**What needs to be done**
Only one stretch of the data below should be repeated: the lines from the line containing "customer number: K8796 -> K5733" through the line containing "Miss Lily Moe; Wine Is Fine; CD: none -> 3", inclusive, exactly as they are.

**Dataset extract**
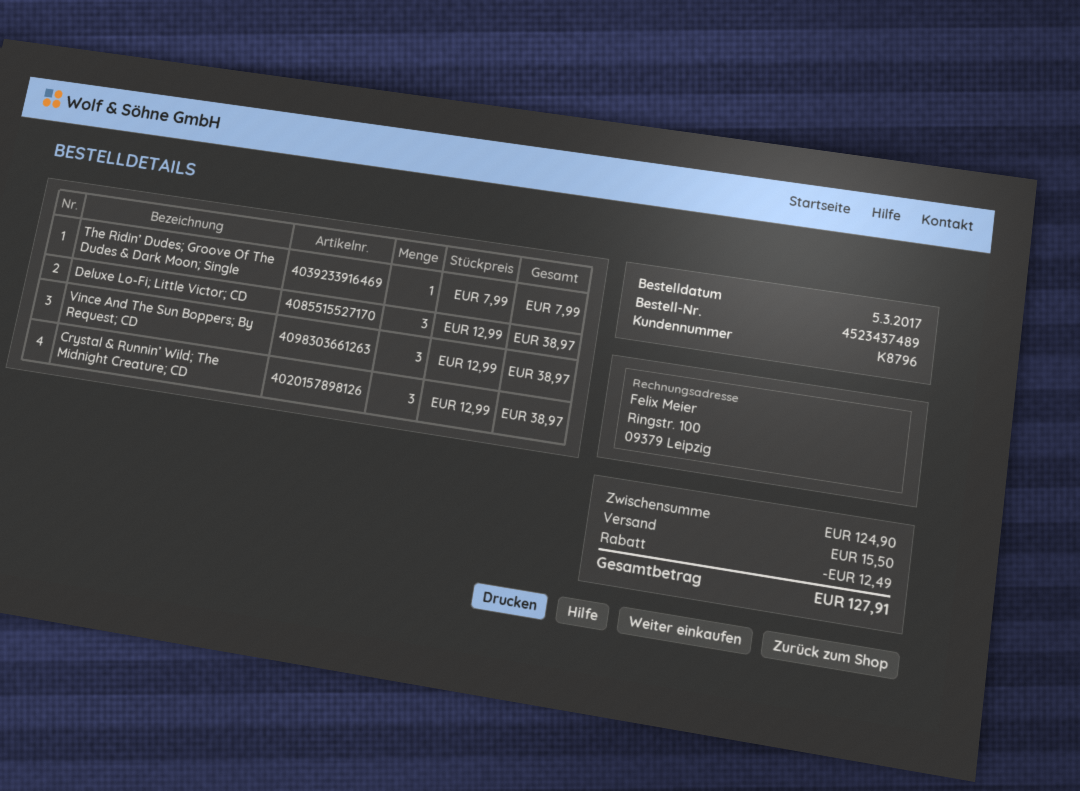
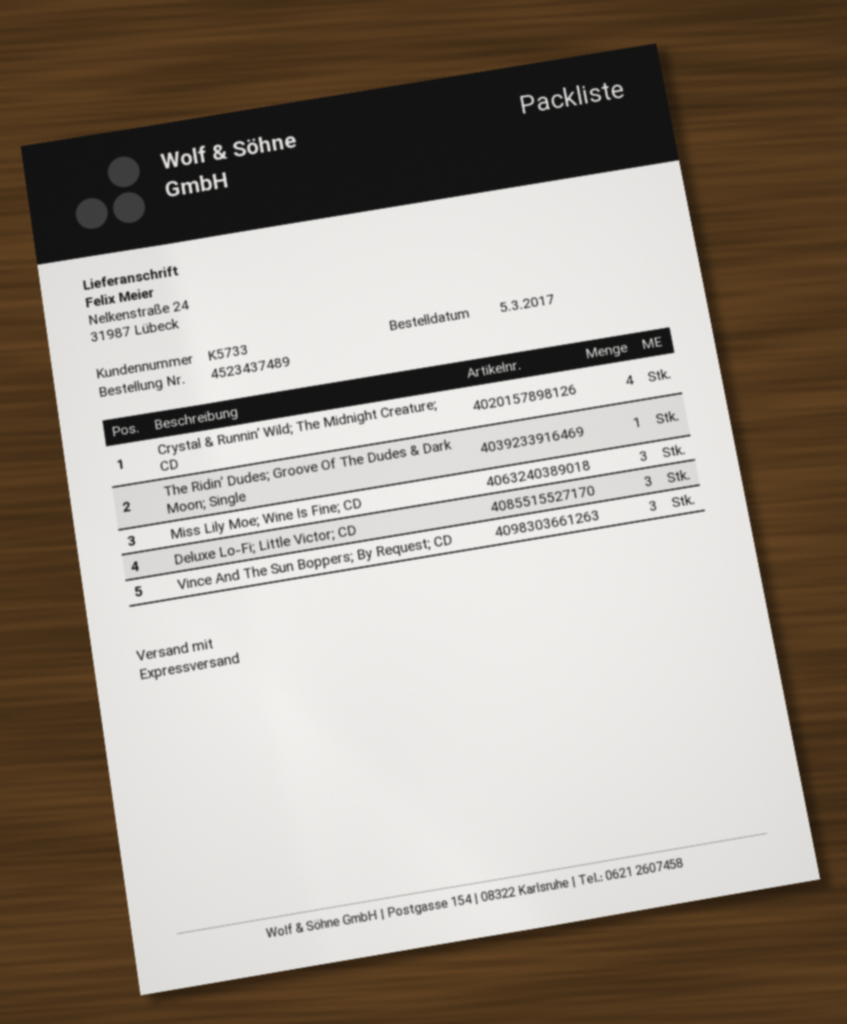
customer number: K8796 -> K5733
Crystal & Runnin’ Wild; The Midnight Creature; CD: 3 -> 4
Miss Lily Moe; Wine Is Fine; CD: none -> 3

...

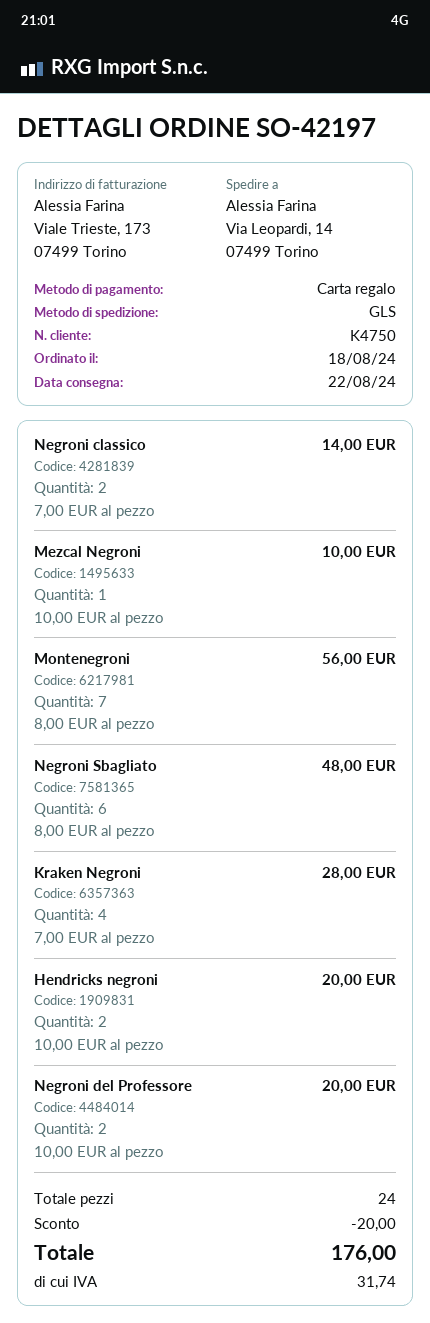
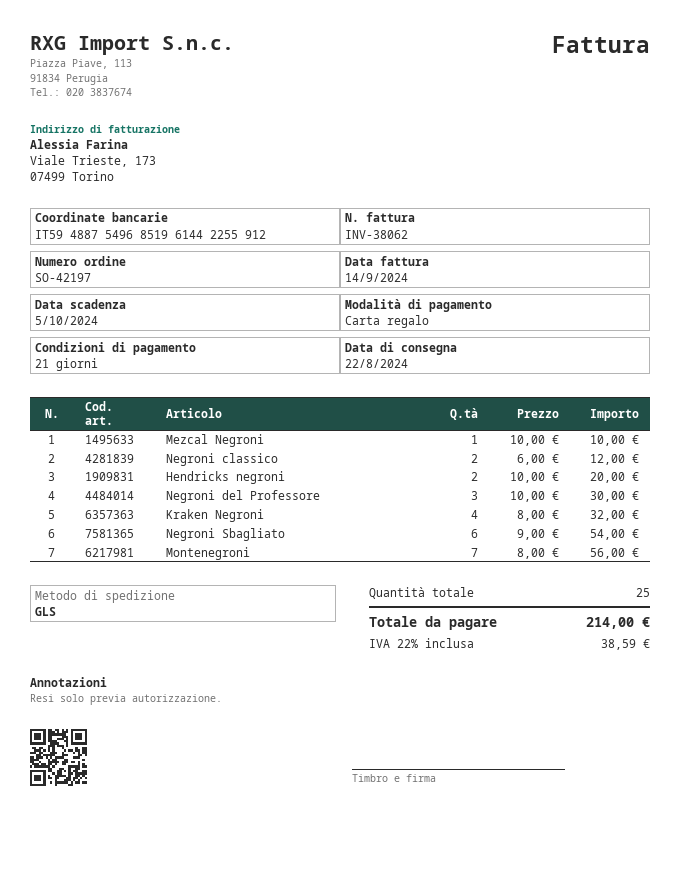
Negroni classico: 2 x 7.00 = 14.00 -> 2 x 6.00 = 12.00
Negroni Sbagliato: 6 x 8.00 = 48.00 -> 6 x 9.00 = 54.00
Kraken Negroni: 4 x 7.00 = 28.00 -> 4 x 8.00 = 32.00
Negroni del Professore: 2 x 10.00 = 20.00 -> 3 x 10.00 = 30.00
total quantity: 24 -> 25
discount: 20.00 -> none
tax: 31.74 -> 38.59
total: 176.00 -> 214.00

---

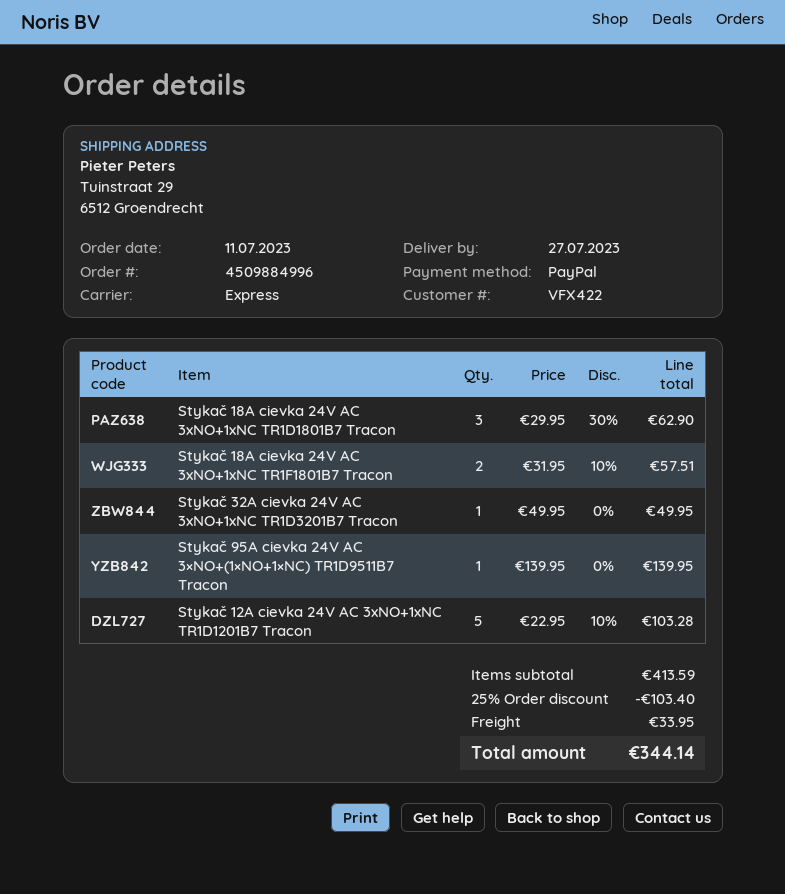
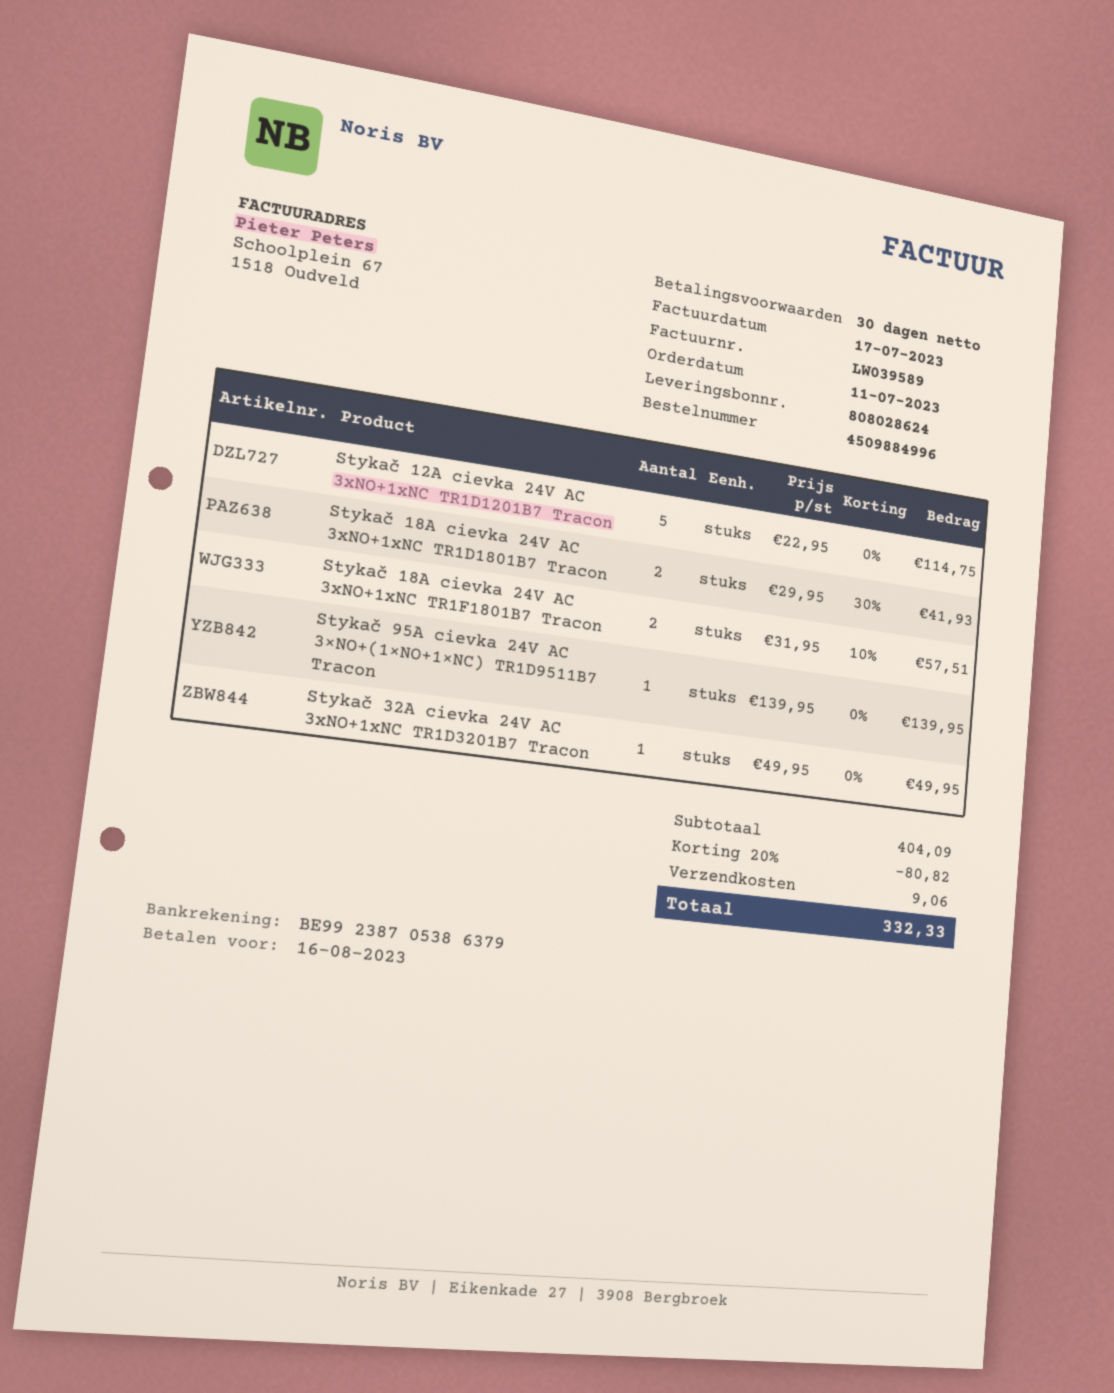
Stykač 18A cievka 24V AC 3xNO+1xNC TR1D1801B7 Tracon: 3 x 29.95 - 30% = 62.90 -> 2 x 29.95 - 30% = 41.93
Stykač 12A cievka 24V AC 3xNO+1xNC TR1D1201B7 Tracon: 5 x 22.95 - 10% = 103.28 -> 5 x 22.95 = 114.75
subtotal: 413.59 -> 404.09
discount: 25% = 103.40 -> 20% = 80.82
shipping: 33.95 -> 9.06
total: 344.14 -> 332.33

**Task result**
customer number: K8796 -> K5733
Crystal & Runnin’ Wild; The Midnight Creature; CD: 3 -> 4
Miss Lily Moe; Wine Is Fine; CD: none -> 3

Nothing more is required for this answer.